> [Task details]: Copy verbatim the block of lines in the entries below whose first line contains "Phone Holder - Soporte" and whose last line contains "total: 588.48 -> 693.29". Leave out all other lines.

> [The data]:
────────
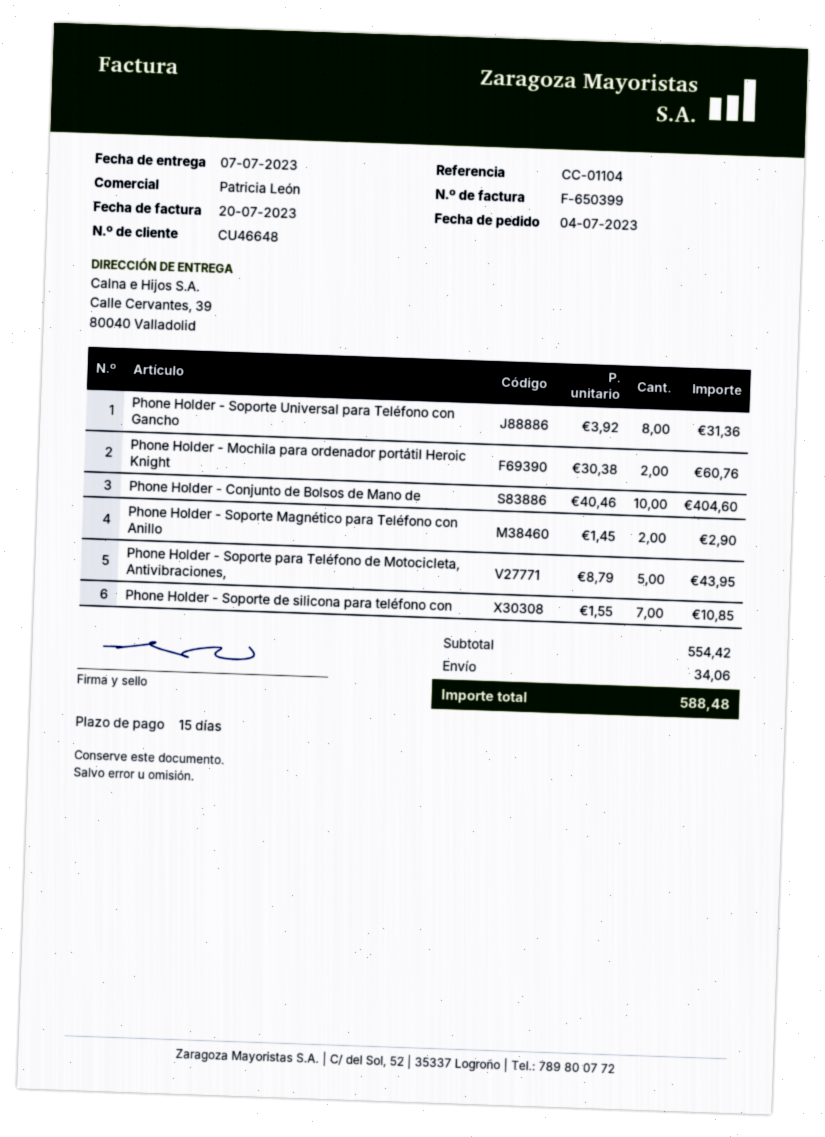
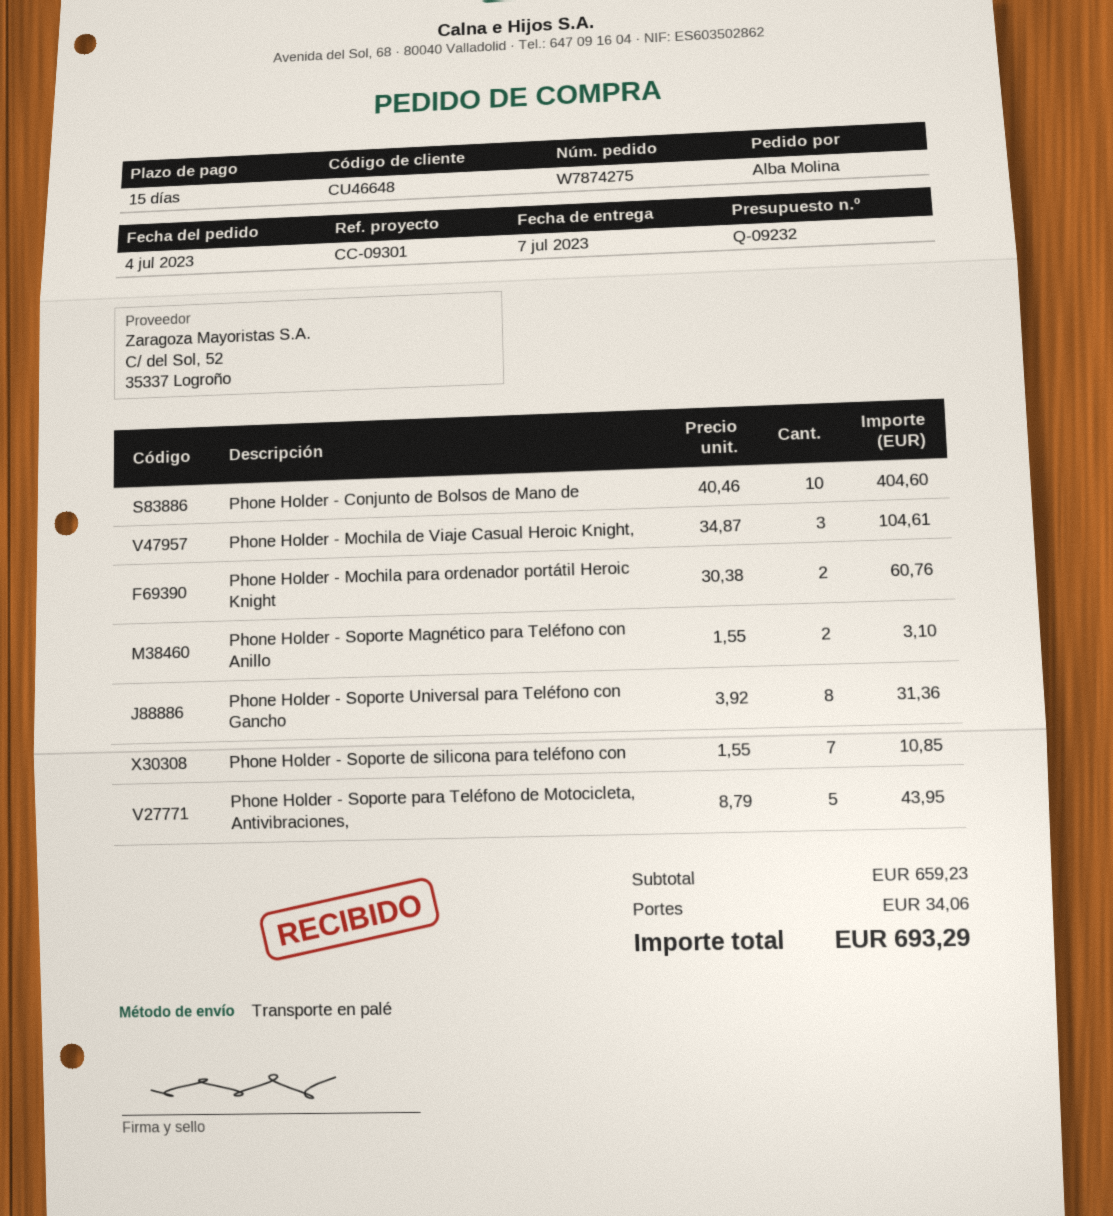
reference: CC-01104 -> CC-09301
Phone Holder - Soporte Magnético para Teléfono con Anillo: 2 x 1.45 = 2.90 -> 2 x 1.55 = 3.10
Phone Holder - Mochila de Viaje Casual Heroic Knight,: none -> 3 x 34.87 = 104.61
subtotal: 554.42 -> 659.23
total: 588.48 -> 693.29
────────
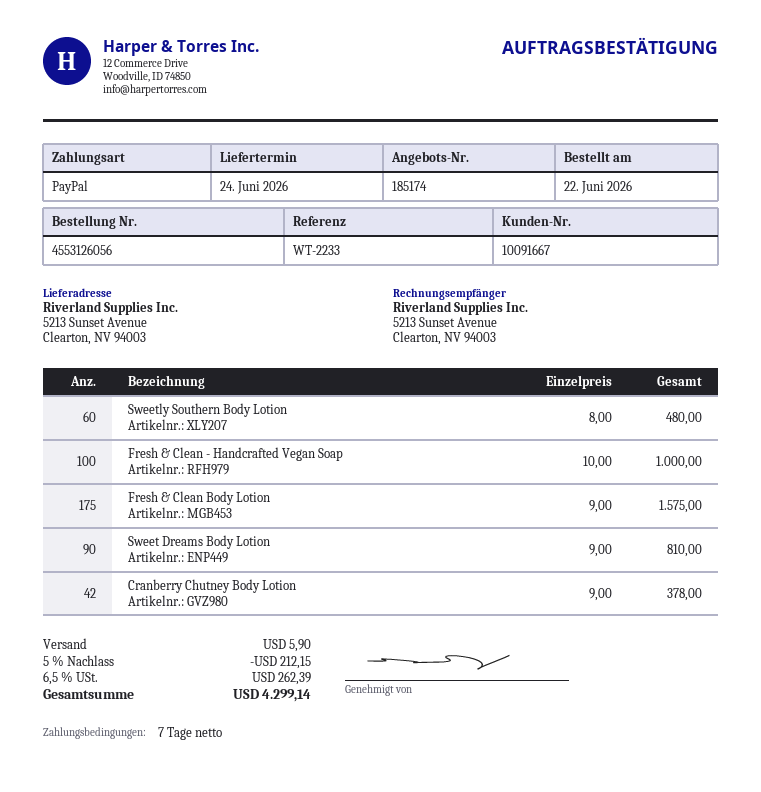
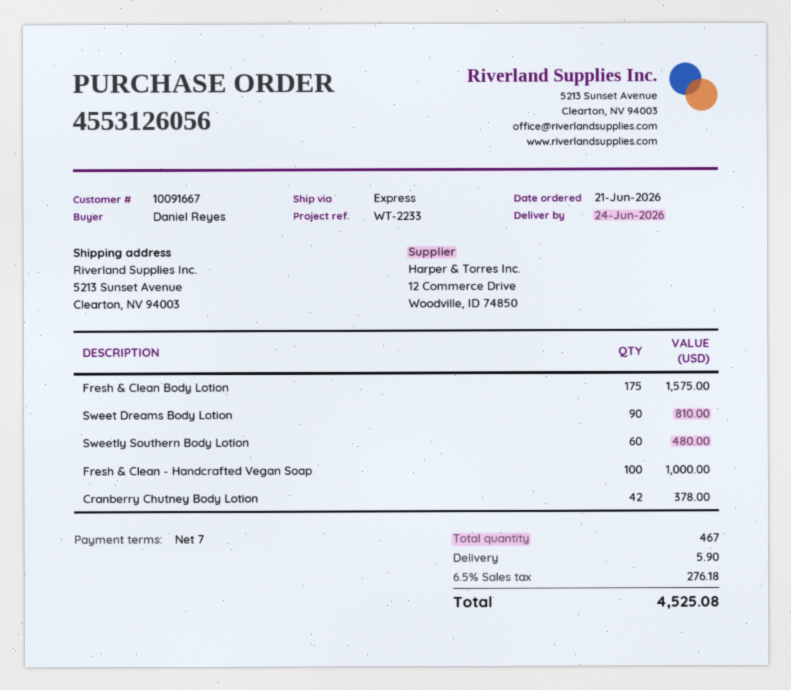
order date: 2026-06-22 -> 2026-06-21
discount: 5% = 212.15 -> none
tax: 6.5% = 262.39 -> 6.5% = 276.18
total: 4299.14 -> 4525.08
────────
> [Answer below]:
Phone Holder - Soporte Magnético para Teléfono con Anillo: 2 x 1.45 = 2.90 -> 2 x 1.55 = 3.10
Phone Holder - Mochila de Viaje Casual Heroic Knight,: none -> 3 x 34.87 = 104.61
subtotal: 554.42 -> 659.23
total: 588.48 -> 693.29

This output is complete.